Two explanations are possible with regard to the cash holdings, according to the authors. Firms may be lowering their cash holdings to avoid being exploited by their “tainted” directors, or those directors have taken control of the companies and are using them to launder money, and have reduced cash to avoid detection.
The researchers hypothesized that the lower profitability is due to tainted directors siphoning off funds for their personal use.
This study was possible because of the availability of a confidential database of criminal activity. It allowed the researchers to identify people who were under criminal investigation on a historical basis, even though those individuals were not aware they were being investigated at the time. Such data is not available contemporaneously, much less for U.S. corporations, so this study has little relevance to U.S. investors.

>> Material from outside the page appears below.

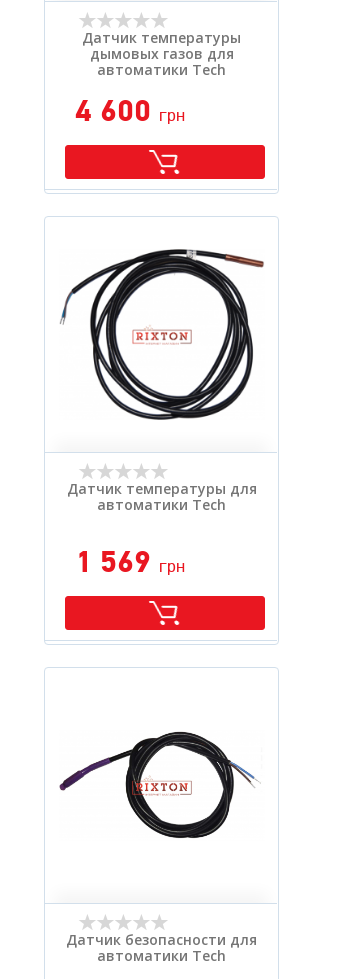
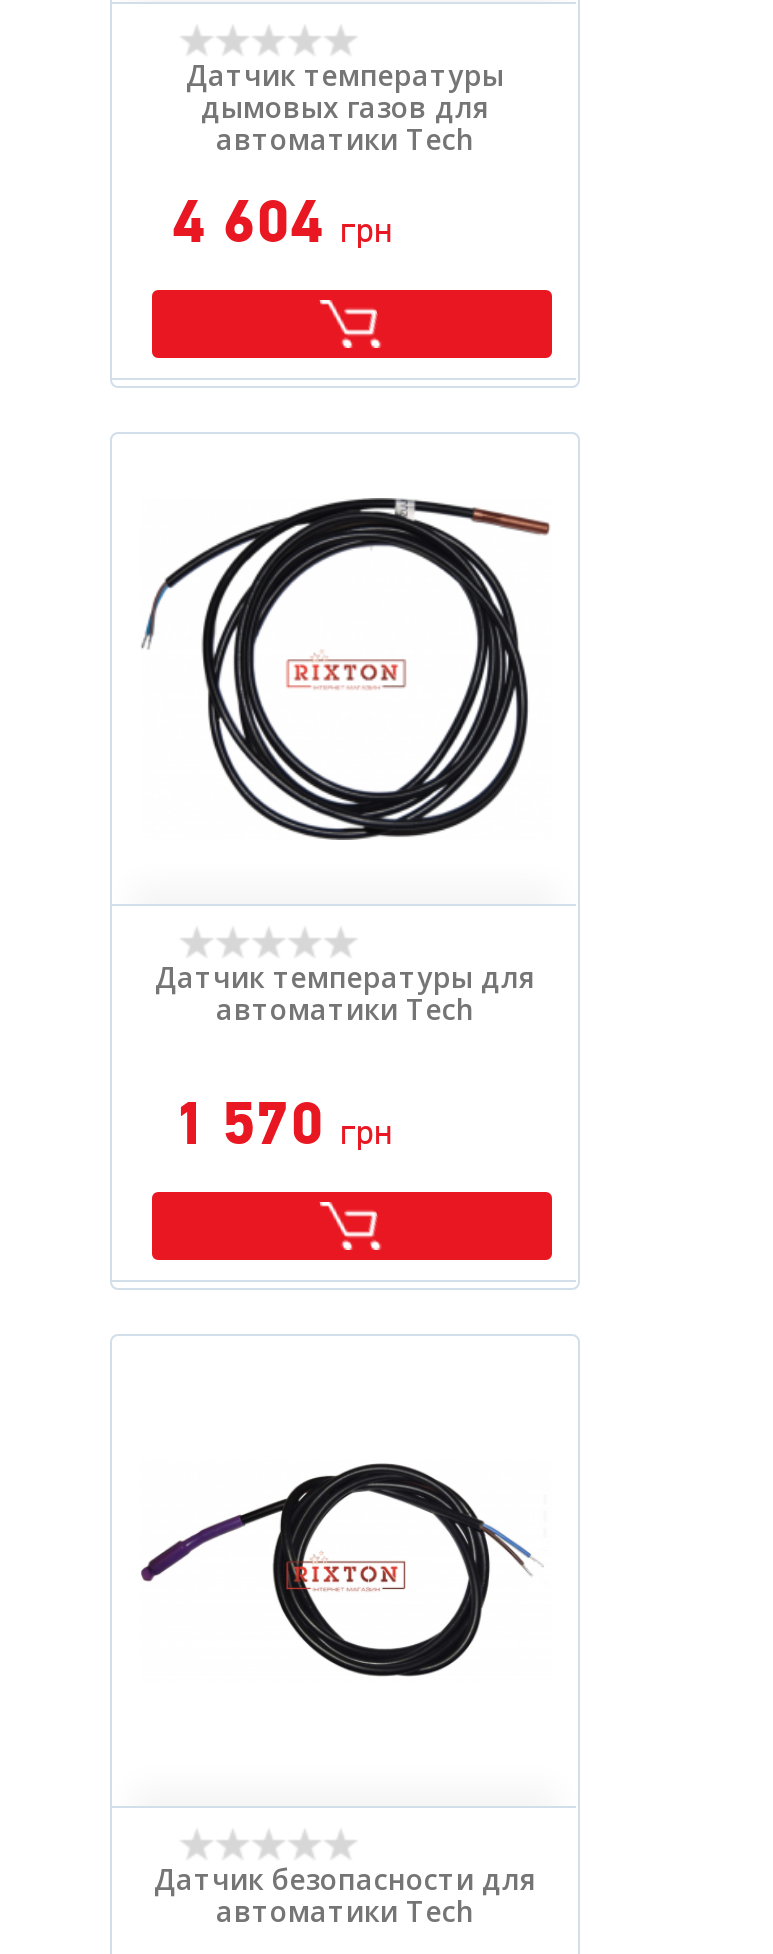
- 4 600 грн
+ 4 604 грн

- 1 569 грн
+ 1 570 грн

The second study, Is It Time for Popcorn? Daily Box Office Earnings and Aggregate Stock Returns, was also published in August and was authored by Seda Oz of the University of Waterloo and Steve Fortin of McGill University
The authors hypothesized that increased discretionary consumption would be predictive of stock market returns. Discretionary consumption was defined as the money spent on luxury items, travel, movies, consumer electronics, and all other non-essential goods and services. They used movie box office receipts as a proxy for and showed that it is correlated to the other measures of discretionary spending.
The linkage, according to the authors, is that discretionary expenditures capture changes to household wealth, which can also be used for investments in capital markets.